-Ginecología para hombres y bisturíes fantasmas: Así operaba el cartel médico que desangró a Senasa-
Hombres recibiendo consultas ginecológicas y cirugías a pacientes que estaban fuera del país. La Operación Cobra 2.0-A destapa una red de médicos y exempleados que estafó a Senasa con más de 41 millones de pesos a través de pacientes fantasma.
El crimen perfecto necesita de víctimas silenciosas, pero la avaricia suele ser ruidosa y, a veces, un tanto absurda. En los registros del Seguro Nacional de Salud (Senasa), la maquinaria de un fraude millonario corría a toda marcha hasta que los números dejaron de tener sentido médico: hombres facturando consultas de ginecología especializada y pacientes sometidos a «cirugías menores» mientras, en la vida real, se encontraban trabajando, de viaje o incluso fuera del país. No era un milagro científico; era la Operación Cobra 2.0-A.
La anatomía de un paciente perfecto
Para ordeñar los fondos del Estado, la red necesitaba una materia prima muy específica: el olvido. Según las investigaciones del Ministerio Público, la estructura criminal, compuesta por médicos y exempleados de Senasa, se adentraba en las bases de datos de la aseguradora con una misión de relojería. No buscaban a cualquier afiliado, sino a aquellos con un «bajo historial de interacción institucional».

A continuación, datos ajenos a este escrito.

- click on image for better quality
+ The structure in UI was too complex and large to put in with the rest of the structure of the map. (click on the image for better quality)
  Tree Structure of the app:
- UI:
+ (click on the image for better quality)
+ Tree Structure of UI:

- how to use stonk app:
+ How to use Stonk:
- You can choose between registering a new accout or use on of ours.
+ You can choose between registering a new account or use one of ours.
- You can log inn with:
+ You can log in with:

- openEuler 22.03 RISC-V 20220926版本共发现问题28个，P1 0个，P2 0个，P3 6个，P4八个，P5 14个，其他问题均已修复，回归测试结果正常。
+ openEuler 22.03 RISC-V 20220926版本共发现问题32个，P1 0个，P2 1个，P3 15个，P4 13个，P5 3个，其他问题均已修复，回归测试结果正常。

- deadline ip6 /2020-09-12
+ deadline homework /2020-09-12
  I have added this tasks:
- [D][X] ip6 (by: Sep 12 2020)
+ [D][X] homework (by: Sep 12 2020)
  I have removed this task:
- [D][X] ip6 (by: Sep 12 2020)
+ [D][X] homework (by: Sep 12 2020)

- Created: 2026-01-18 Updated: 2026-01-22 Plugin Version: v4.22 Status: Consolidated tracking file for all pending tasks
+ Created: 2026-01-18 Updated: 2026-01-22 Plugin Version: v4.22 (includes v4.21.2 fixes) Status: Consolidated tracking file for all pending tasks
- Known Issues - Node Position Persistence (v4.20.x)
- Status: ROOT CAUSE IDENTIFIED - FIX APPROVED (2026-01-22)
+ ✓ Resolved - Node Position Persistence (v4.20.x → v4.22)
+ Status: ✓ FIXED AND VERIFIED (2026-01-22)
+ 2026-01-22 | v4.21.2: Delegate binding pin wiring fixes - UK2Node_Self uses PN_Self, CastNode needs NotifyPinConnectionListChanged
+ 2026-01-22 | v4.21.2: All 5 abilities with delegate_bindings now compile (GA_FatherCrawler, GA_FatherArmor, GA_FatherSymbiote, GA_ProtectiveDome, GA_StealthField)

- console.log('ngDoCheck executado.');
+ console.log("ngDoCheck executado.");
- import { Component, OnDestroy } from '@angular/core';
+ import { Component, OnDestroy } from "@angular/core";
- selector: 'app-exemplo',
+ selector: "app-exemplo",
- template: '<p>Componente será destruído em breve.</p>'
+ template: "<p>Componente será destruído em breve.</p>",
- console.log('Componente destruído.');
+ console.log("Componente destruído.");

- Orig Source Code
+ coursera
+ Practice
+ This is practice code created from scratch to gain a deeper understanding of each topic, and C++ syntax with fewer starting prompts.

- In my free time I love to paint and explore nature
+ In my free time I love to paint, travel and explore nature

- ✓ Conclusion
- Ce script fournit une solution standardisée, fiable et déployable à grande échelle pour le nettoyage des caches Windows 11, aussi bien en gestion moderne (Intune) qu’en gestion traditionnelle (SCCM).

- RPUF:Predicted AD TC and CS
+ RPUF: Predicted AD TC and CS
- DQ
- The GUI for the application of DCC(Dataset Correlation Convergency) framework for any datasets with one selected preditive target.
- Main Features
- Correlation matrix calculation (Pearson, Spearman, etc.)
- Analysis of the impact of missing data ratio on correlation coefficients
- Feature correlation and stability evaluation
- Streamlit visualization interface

Eran el blanco ideal. Personas sanas que casi nunca usaban su carnet y que, por tanto, jamás revisarían su historial de consumo. Una vez seleccionado el perfil, los topos dentro de la institución hacían su magia. Extraían la información confidencial y realizaban llamadas al centro de atención haciéndose pasar por los asegurados, ocultándose detrás de alias como «Pedro Martínez» o «Amatiris Gutiérrez».
Con la autorización en mano, entraba en escena el bisturí fantasma. Se llenaban formularios para procedimientos que nadie solicitó, se inventaban diagnósticos y, como estocada final, se falsificaban las firmas de los afiliados. El Instituto Nacional de Ciencias Forenses (INACIF) lo confirmaría más tarde: los trazos en los papeles no pertenecían a los dueños de los seguros.
El código del silencio y el «San de madre»
Pero los papeles falsos no cobran cheques; se necesitaban firmas con peso legal. Es aquí donde los profesionales de la salud se convertían en mercaderes. Los médicos investigados prestaban sus códigos de proveedores autorizados para sellar las reclamaciones y darle una fachada de pulcritud al desfalco.
Una vez que Senasa depositaba los honorarios por estos servicios inventados, comenzaba el verdadero negocio: el retorno. Como si se tratara de una mafia clásica, los galenos debían devolver entre el 40 % y el 60 % de las ganancias a los cabecillas de la red.
Las transferencias hacia las cuentas de operadores como Ángel Luis Guzmán Vásquez no decían «soborno» o «comisión por fraude». En un intento casi tragicómico de despistar al sistema financiero, el dinero sucio viajaba disfrazado de la cotidianidad dominicana, utilizando conceptos de transferencia bancaria como «pago a san de madre», «San de tu madre» o un simple «pago préstamo».
Los millones que no cuadran
Entre enero de 2021 y febrero de 2025, el cartel de batas blancas logró procesar 4,363 autorizaciones por un monto de RD$41,125,551.02.
El rastro del dinero fue la perdición de Guzmán Vásquez. Mientras sus reportes a la Tesorería de la Seguridad Social lo presentaban como un asalariado que apenas acumuló RD$1.45 millones en siete años (2015-2022), sus cuentas bancarias vivían una fiesta. El Ministerio Público detectó una «alta rotación de liquidez»: RD$64.8 millones entrando y RD$64.4 millones saliendo. Matemáticas que ninguna nómina legal podría justificar.
La mordedura de la Cobra
El exceso de confianza rompió el saco. Las auditorías de Senasa en 2024 detectaron las abismales irregularidades: duplicidad de prestaciones, procedimientos impertinentes y los ya mencionados hombres acudiendo al ginecólogo. Al entrevistar a las víctimas, la respuesta unánime fue rotunda: «No solicitamos, no firmamos, ni recibimos nada».
Este viernes, la burbuja reventó. Bajo el nombre de «Caso SeNaSa – Doctores» en su etapa de planificación, la Operación Cobra 2.0-A desplegó a 45 fiscales, 200 policías y agentes del DNI en 37 allanamientos simultáneos desde el Distrito Nacional hasta Santiago y La Vega. El saldo: 28 personas que pasaron de consultar expedientes a convertirse en uno.
El Ministerio Público tiene ahora el reto de llevar esta radiografía de la corrupción a los tribunales. Mientras tanto, en las oficinas de Senasa, queda la lección de que en la era digital, hasta los pacientes fantasma dejan huellas.